The E50 is part of the ThinkStation family which means that it targets small and medium businesses, although as we've seen with laptops before, they're just as well suited for consumers.
But being a B2B model doesn't mean that its design is boring – far from it. The E50's chassis is actually stylish, shying away from a bland, black box and opting instead for a charcoal coloured enclosure with an integrated handle (for easy transportation) with a hidden bay that hosts an optical drive (DVD writer) and hidden air inlets. It's worth noting that the E50 weighs less than 10Kg.
On the front of the case are two USB 2.0 ports, audio connectors, the power button and a One-Key Rescue System that restores your computer to its original factory state.
At the rear are two PS2 connectors, a VGA port, and a serial port for legacy peripherals as well as a single USB 3.0 port, two USB 2.0 ports, a GbE connector, three audio ports and a power connector.
The E50 runs a quad-core Intel Pentium J2900 Bay Trail-based processor. The 22nm CPU has 2MB L2 cache, four threads, a base frequency of 2.41GHz (with a 10% overclocking potential) and a TDP of only 10W. Note that the processor still uses an active heatsink fan.

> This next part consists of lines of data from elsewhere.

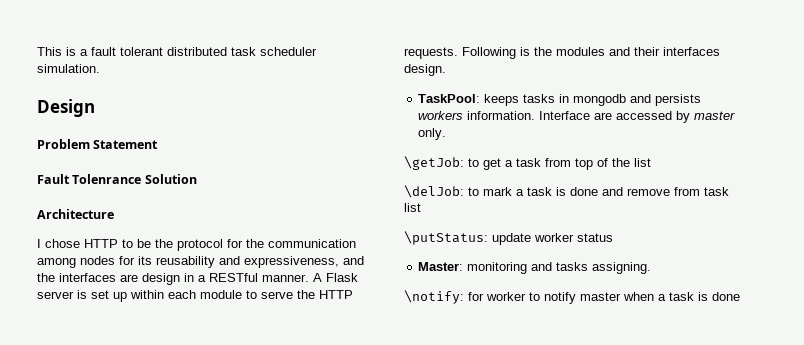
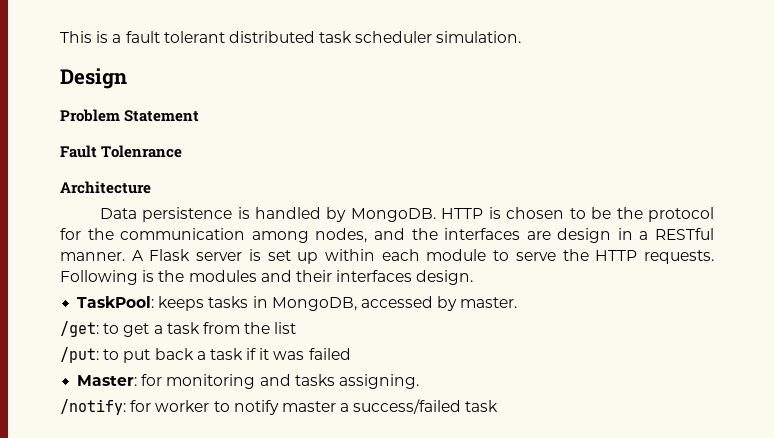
[144,174,197,184] Solution -> (183, 151) none
[37,239,118,248] I chose HTTP -> [99,207,565,222] Data persistence is handled by MongoDB. HTTP is chosen
[80,256,339,268] nodes for its reusability and expressiveness, -> [315,228,368,243] nodes,
[573,94,702,106] [418,111,736,123] [418,128,447,140] [404,156,464,170] mongodb and persists workers information. Interface are accessed by master only. // \getJob: -> [271,296,518,311] [60,321,99,337] MongoDB, accessed by master. // /get:
[575,158,608,170] top of -> (240, 328) none
[404,185,729,198] [404,203,421,212] [404,231,613,245] \delJob: to mark a task is done and remove from task list // \putStatus: update worker status -> [60,347,351,363] /put: to put back a task if it was failed
(464, 266) none -> [141,374,163,386] for
[404,290,464,304] \notify: -> [60,399,126,415] /notify:
[623,292,740,301] when a task is done -> [340,399,499,414] a success/failed task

An Intel HD graphics unit is built into the processor. It has a base frequency of 688MHz, going up to 896MHz, which should make it fairly decent for low-resolution gaming. You can only connect one monitor to the E50 although you can use a docking station like the Startech one to triple that number.
The rest of the components inside the case include a 3.5-inch Western Digital 500GB 5400RPM hard disk (these are still way cheaper than their equivalent 2.5-inch models), a motherboard that has two SATA connectors, a PCI Express x16 slot and another one that takes PCI Express x1 components.
To get inside, you only need to remove two screws (you will need a screwdriver) at the back, then slide a panel. There's only one internal 3.5-inch bay free, the other being taken by the optical disk drive. There's plenty of space inside the case and I get the impression that Lenovo recycled some of its unused mid-ATX cases.
As for the bundled keyboard and mouse, they are similar in quality to other value peripherals. The Lenovo keyboard reminds me of a laptop keyboard with short keys and an even shorter travel.
Other than Windows 8.1 with Bing, the ThinkStation E50 also comes with McAfee antivirus, Accuweather, Adobe Reader, Skype, Evernote, a trial version of Office 2013 plus a slew of Lenovo applications (Companion, Rescue System, Solution Center and Desktop Power Manager).
As long as you don't expect the moon, you will not be disappointed with the Lenovo E50 – just bear in mind that the processing technology that powers it is usually found in tablets and smartphones. Unfortunately, we couldn't run PCMark 8 on the E50 while one 3DMark test refused to run; we have contacted Futuremark to find out why and will update this review when we get a reply.
The E50 scored 6fps and 159cb respectively on Cinebench's OpenGL and CPU benchmarks. GPU and CPU-wise, that's similar to the Core i3-3227U, an Ivy Bridge part that powered the Acer Aspire Z3 we reviewed last year. A pretty impressive achievement.